FMSG Alling: EWD, longitudinal stability and all that ( Memento from October 28, 2009 in the Internet Archive ); Basics part 1
FMSG Alling: EWD, longitudinal stability and all that - Part 1, section "Replacement image for a wing", formula 1a

Individual evidence

↑ Peter Kurzweil: The Vieweg unit lexicon: terms, formulas and constants from natural sciences, technology and medicine . 2nd ext. u. act. Edition. Springer, Braunschweig 2000, ISBN 978-3-322-83212-2 , doi : 10.1007 / 978-3-322-83211-5 .
↑ ^a ^b ^c Robert Gasch, Klaus Knothe: Diskrete Systeme (= structural dynamics . No. 1 ). 2nd Edition. Springer, Berlin / Heidelberg 2012, ISBN 978-3-540-88976-2 , pp. 13-16 , doi : 10.1007 / 978-3-540-88977-9 ( google.de [accessed December 20, 2018] limited preview).
↑ Florian Ettlinger: Sailing with the advertising pillar - The ideal rotation speed for the Flettner rotor . (PDF) In: Young Science . No. 104, 2015, pp. 16–23.

[Vieweg-1] Peter Kurzweil: The Vieweg unit lexicon: terms, formulas and constants from natural sciences, technology and medicine . 2nd ext. u. act. Edition. Springer, Braunschweig 2000, ISBN 978-3-322-83212-2 , doi : 10.1007 / 978-3-322-83211-5 .

[Galloping-2] Robert Gasch, Klaus Knothe: Diskrete Systeme (= structural dynamics . No. 1 ). 2nd Edition.
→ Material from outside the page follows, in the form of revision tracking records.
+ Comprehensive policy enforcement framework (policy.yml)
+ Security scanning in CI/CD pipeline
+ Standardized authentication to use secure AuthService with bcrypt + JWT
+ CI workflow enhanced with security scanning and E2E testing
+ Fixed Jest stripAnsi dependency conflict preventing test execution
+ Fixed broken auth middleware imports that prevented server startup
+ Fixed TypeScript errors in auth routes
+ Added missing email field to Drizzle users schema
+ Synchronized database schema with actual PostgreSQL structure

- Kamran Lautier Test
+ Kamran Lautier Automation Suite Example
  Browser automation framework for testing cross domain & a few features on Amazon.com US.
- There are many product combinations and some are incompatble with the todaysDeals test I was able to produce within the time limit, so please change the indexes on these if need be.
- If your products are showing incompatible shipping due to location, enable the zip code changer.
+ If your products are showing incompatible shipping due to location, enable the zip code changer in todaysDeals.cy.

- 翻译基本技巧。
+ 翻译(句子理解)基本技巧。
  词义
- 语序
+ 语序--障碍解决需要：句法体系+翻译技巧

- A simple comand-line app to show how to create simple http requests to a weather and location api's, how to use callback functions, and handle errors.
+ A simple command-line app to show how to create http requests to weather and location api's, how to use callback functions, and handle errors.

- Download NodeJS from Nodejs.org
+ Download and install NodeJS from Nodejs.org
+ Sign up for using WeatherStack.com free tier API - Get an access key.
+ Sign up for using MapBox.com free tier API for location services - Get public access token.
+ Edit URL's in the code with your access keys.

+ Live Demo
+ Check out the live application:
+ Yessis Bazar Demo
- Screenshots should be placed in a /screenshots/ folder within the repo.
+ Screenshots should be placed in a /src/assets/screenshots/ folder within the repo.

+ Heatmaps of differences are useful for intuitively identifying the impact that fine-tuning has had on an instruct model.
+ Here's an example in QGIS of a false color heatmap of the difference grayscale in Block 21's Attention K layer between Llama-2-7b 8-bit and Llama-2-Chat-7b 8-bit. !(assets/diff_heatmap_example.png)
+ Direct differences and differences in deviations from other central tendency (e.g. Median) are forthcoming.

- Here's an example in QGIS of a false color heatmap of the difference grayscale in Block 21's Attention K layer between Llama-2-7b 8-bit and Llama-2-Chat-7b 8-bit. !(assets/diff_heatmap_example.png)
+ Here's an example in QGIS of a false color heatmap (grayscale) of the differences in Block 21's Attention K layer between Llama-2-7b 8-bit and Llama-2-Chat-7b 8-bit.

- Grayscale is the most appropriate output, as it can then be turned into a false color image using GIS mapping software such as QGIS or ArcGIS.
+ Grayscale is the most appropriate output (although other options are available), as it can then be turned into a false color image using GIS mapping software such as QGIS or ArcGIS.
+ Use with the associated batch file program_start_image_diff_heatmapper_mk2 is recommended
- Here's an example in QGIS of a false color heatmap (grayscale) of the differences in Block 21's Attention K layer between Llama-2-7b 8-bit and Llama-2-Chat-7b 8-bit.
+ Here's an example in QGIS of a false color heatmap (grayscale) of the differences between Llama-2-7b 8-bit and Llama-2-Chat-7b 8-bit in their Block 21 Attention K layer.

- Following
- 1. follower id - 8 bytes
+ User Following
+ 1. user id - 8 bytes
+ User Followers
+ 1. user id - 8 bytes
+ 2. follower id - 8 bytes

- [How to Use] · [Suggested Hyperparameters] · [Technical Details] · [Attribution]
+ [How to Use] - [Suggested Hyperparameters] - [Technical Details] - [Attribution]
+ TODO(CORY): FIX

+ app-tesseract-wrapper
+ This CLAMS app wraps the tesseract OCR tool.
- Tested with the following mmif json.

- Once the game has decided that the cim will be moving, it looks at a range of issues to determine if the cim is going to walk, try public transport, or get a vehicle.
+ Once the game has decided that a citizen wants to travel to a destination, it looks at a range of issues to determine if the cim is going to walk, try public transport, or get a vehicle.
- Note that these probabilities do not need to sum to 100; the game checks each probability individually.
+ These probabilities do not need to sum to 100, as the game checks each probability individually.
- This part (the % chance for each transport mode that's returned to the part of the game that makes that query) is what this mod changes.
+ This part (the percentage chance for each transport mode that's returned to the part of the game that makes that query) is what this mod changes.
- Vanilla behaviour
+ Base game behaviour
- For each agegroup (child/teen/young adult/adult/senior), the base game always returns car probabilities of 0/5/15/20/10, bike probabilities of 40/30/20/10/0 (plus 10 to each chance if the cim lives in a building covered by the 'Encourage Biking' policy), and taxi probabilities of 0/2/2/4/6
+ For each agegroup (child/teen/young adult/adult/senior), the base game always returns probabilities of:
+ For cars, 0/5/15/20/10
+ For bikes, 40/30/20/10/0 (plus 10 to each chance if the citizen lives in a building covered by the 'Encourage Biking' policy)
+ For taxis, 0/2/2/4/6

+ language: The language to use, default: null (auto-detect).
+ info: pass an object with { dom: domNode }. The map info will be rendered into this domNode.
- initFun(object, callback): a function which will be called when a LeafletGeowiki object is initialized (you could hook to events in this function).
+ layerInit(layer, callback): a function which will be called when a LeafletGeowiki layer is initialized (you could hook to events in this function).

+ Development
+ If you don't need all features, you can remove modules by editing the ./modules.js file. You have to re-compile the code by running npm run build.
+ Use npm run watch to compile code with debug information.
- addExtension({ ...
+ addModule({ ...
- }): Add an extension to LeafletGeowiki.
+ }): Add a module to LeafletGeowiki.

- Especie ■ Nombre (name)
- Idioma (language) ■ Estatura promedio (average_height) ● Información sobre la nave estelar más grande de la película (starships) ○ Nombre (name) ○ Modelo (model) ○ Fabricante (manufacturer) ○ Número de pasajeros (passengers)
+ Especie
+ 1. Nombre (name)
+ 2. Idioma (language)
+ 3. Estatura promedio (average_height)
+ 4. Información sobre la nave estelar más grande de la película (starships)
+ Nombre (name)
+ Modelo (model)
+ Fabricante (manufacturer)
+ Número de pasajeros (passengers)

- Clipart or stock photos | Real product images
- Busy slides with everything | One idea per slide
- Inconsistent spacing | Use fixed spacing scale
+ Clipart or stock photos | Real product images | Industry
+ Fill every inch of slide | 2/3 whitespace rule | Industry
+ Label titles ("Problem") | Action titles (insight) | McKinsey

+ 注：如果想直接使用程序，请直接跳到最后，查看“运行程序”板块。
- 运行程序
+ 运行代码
Springer, Berlin / Heidelberg 2012, ISBN 978-3-540-88976-2 , pp. 13-16 , doi : 10.1007 / 978-3-540-88977-9 ( google.de [accessed December 20, 2018] limited preview).

[JuForschtEttlinger-3] Florian Ettlinger: Sailing with the advertising pillar - The ideal rotation speed for the Flettner rotor . (PDF) In: Young Science . No. 104, 2015, pp. 16–23.